Os barbos da Foz do Sabor
Por ter falado, no postal anterior, em Francisco José Viegas - vejam só os mistérios da mente! - vieram-me à boca umas sensações gustativas que vêm das profundezas da memória.
Explica-se a coisa por aqui há uns anos, quando eu ainda comprava jornais, ao Domingo, ter deparado com uma crónica em que o dito Viegas dissertava, com a alma cheia, sobre umas petiscadas in situ.
Fiquei preso ao papel, saboreando a experiência. E revivendo. Pois saibam que nunca mais me passou a recordação dessa crónica.

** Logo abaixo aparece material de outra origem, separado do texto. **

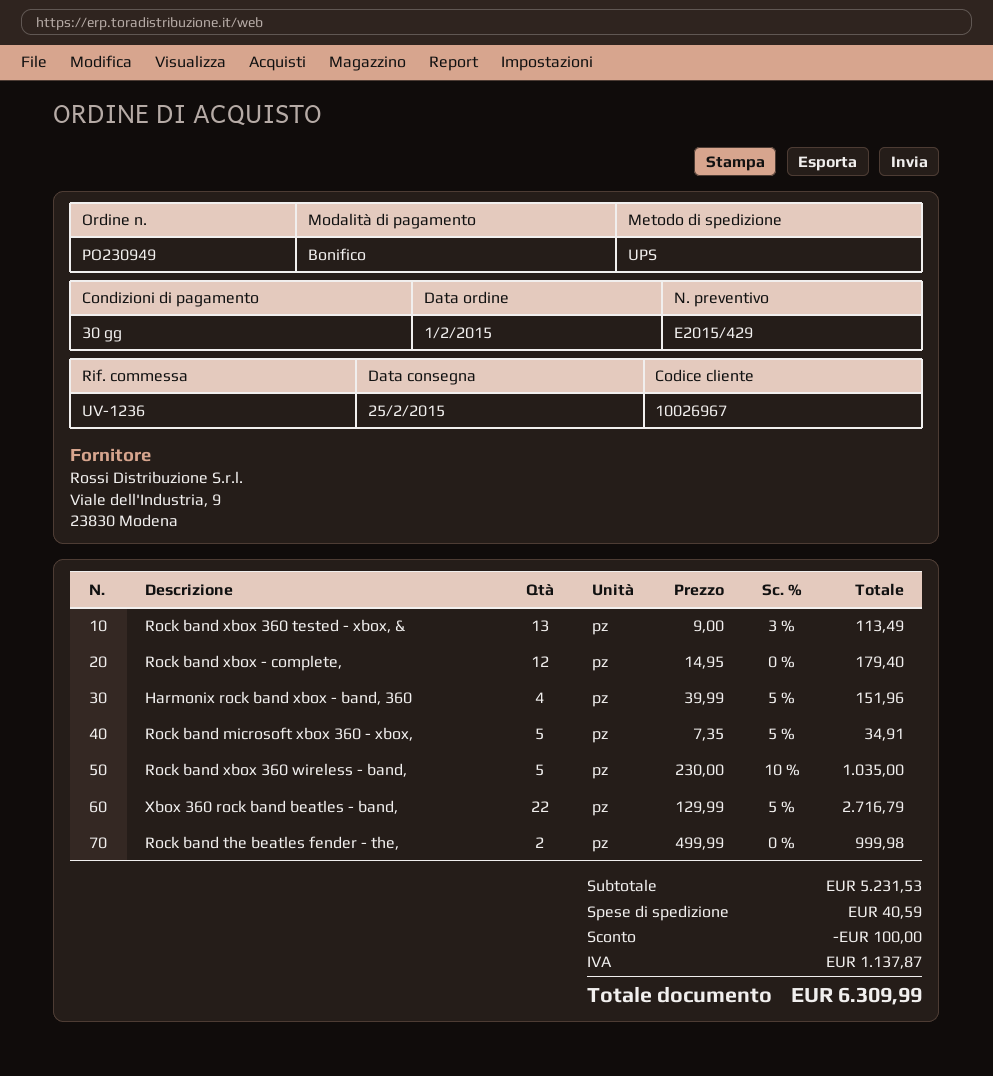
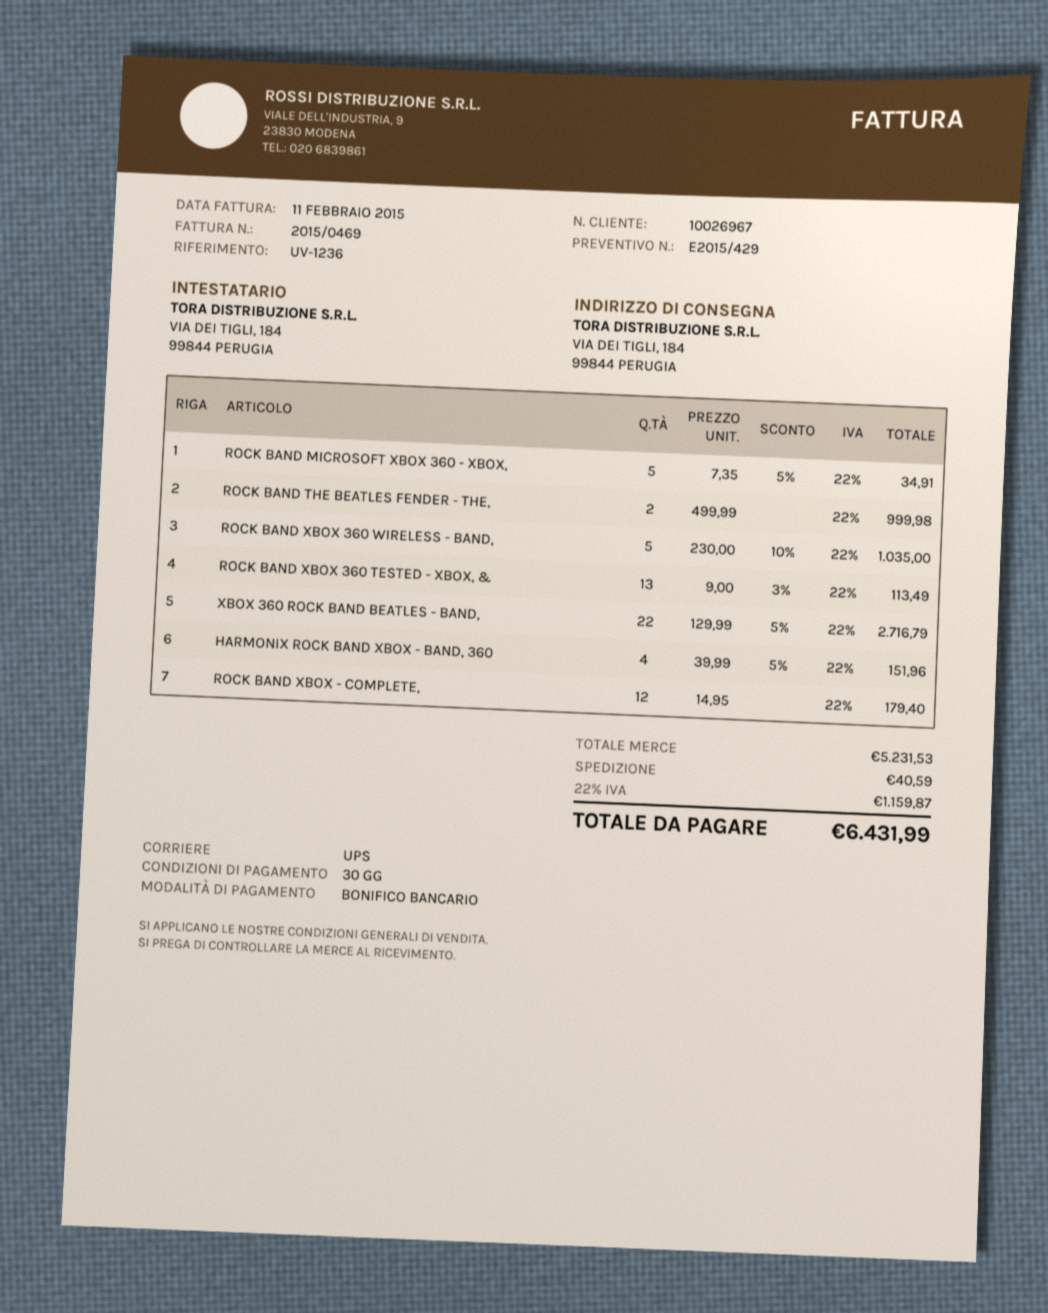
discount: 100.00 -> none
tax: 1137.87 -> 1159.87
total: 6309.99 -> 6431.99

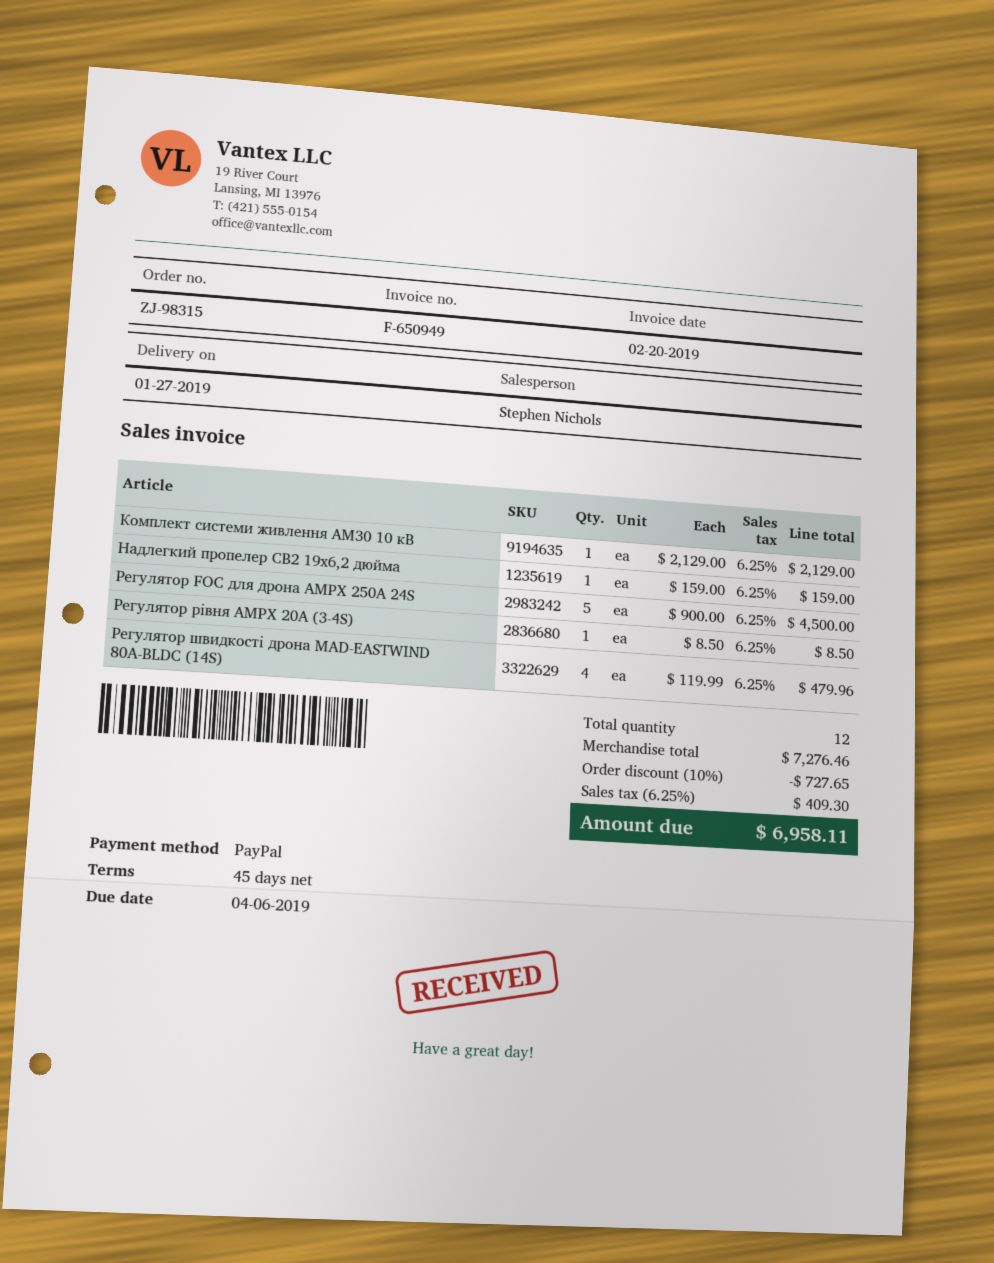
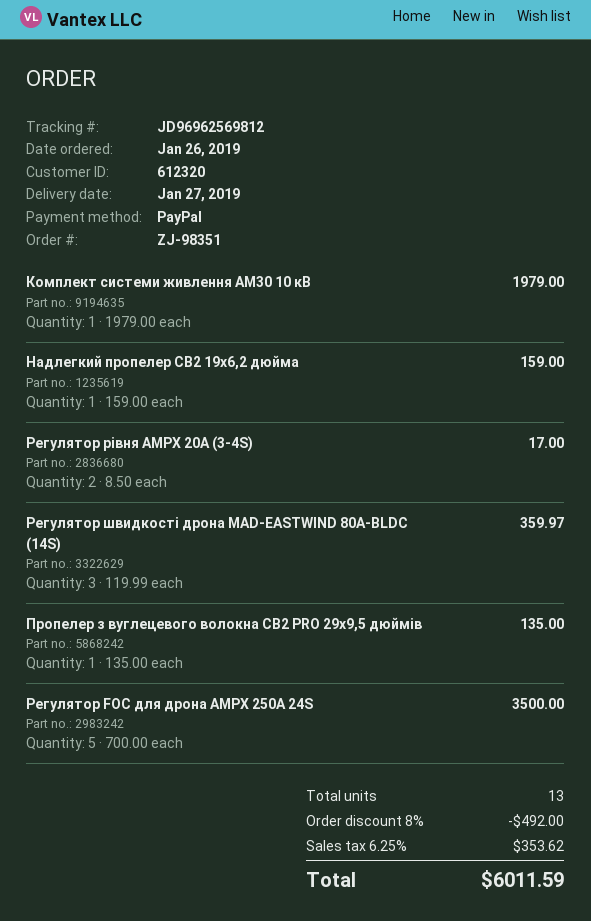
order number: ZJ-98315 -> ZJ-98351
Комплект системи живлення AM30 10 кВ: 1 x 2129.00 = 2129.00 -> 1 x 1979.00 = 1979.00
Регулятор FOC для дрона AMPX 250A 24S: 5 x 900.00 = 4500.00 -> 5 x 700.00 = 3500.00
Регулятор рівня AMPX 20A (3-4S): 1 x 8.50 = 8.50 -> 2 x 8.50 = 17.00
Регулятор швидкості дрона MAD-EASTWIND 80A-BLDC (14S): 4 x 119.99 = 479.96 -> 3 x 119.99 = 359.97
Пропелер з вуглецевого волокна CB2 PRO 29x9,5 дюймів: none -> 1 x 135.00 = 135.00
total quantity: 12 -> 13
discount: 10% = 727.65 -> 8% = 492.00
tax: 6.25% = 409.30 -> 6.25% = 353.62
total: 6958.11 -> 6011.59

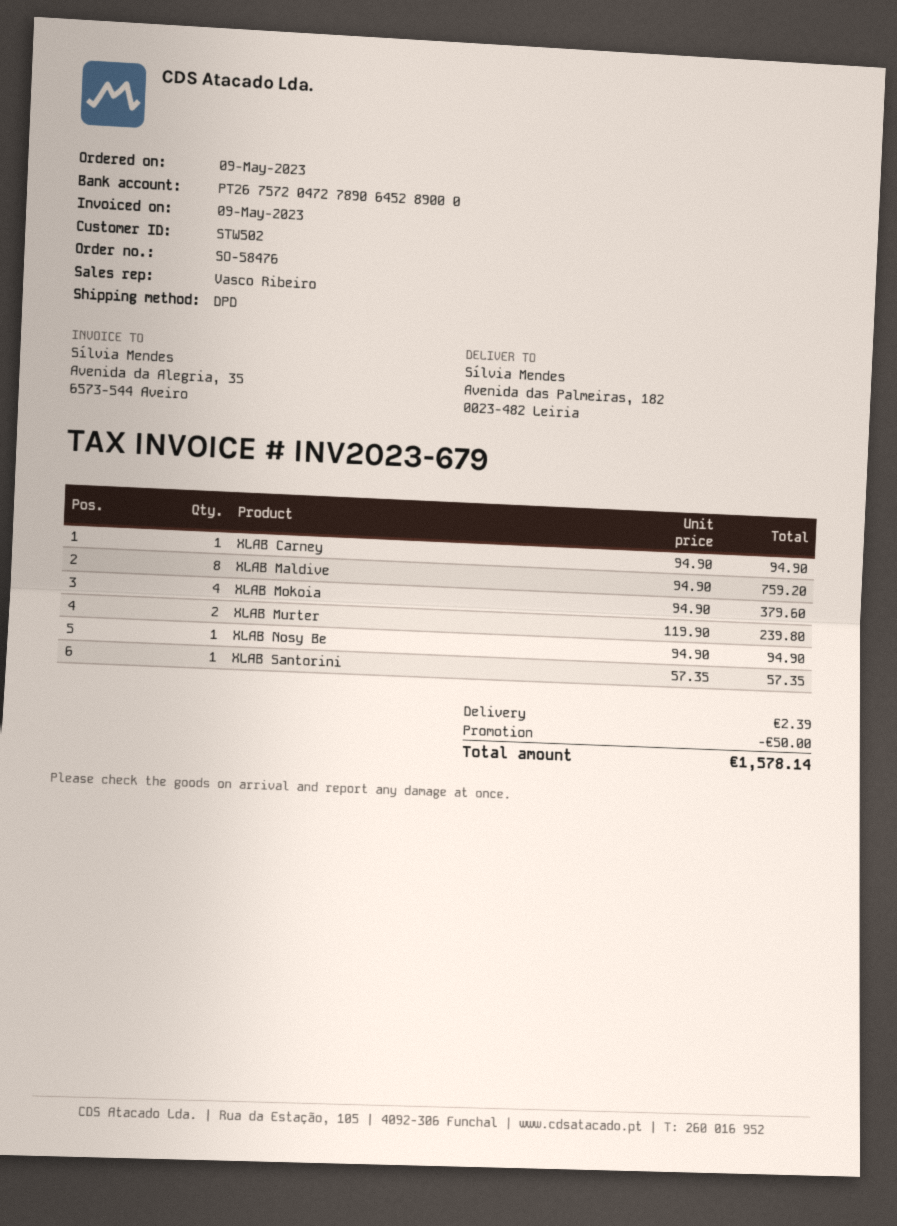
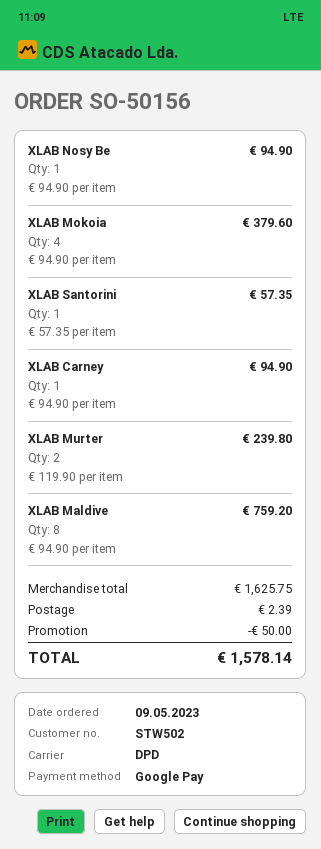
order number: SO-58476 -> SO-50156

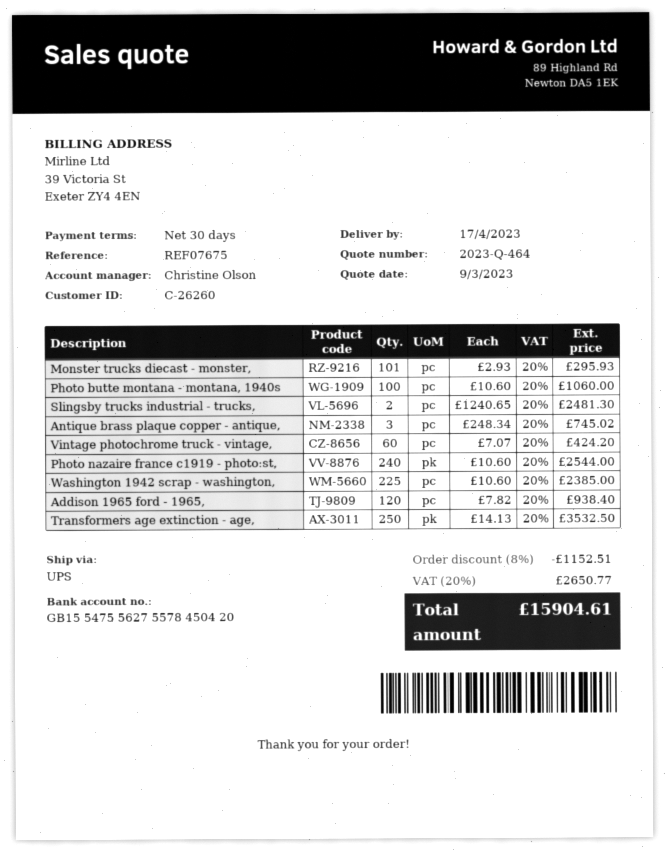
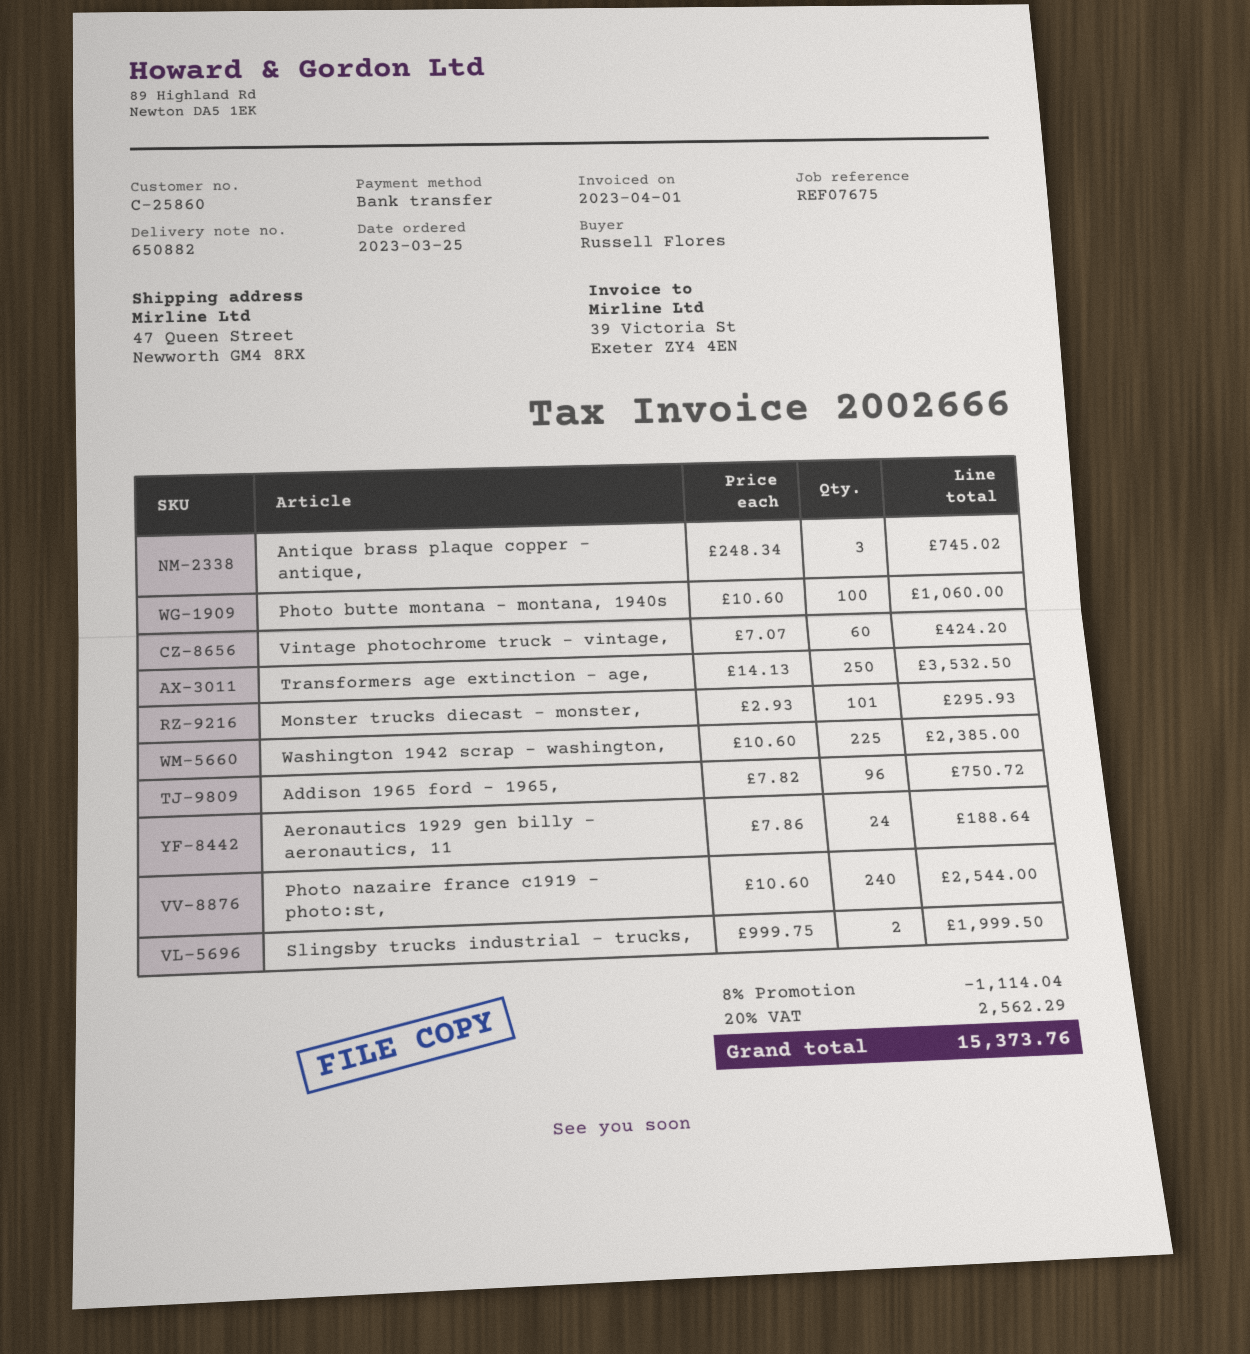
customer number: C-26260 -> C-25860
Slingsby trucks industrial - trucks,: 2 x 1240.65 = 2481.30 -> 2 x 999.75 = 1999.50
Addison 1965 ford - 1965,: 120 x 7.82 = 938.40 -> 96 x 7.82 = 750.72
Aeronautics 1929 gen billy - aeronautics, 11: none -> 24 x 7.86 = 188.64
discount: 8% = 1152.51 -> 8% = 1114.04
tax: 20% = 2650.77 -> 20% = 2562.29
total: 15904.61 -> 15373.76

A Foz do Sabor é um desses locais mágicos, entre a terra e o céu, em que a marca da Criação se sente a cada olhar.
Ali o riozinho que atravessa as penedias do planalto espraia-se e espreguiça-se, descansando antes de se entregar nos braços do gigante.
O local é frequentado essencialmente por pescadores, caçadores, e outros amantes da petisqueira. Entretanto nasceu amesendamento para tal.
Dominam, porém, esmagadores, o silêncio e a paisagem.
Quando li o artigo tinha eu já em arquivo de vida umas valentes soalheiras que passei por ali, cismando na má sina que por insondável desígnio levava os peixinhos a fugir de mim, tanto mais quanto eu teimava em lançar-lhes isco e engodo.
Os barbos e os escalos eram teimosos, fosse lá por embirrarem comigo ou por lhes terem dito que eu era alentejano, e refugiavam-se todos lampeiros no anzol prestimoso do senhor Leitão, meu inestimável companheiro, enchendo-lhe o bornal, perante o meu olhar perplexo e ciumento.
Mas o final compensava: fritinhos, marchando ao ritmo de um vinhito fresco e saltitante, com uma saladinha a condizer, e sentia-me que nem o Jacinto em Tormes.
Era isso também o que dizia, com muitíssimo mais talento, o Francisco José Viegas, na tal crónica que não guardei mas que me ficou guardada.
O que ele nunca papou foi um butelo com cascas que me foi dado a comer certa vez em Peredo de Bemposta – porque aí até a prosa mais refinada não pode dar senão um cheirinho.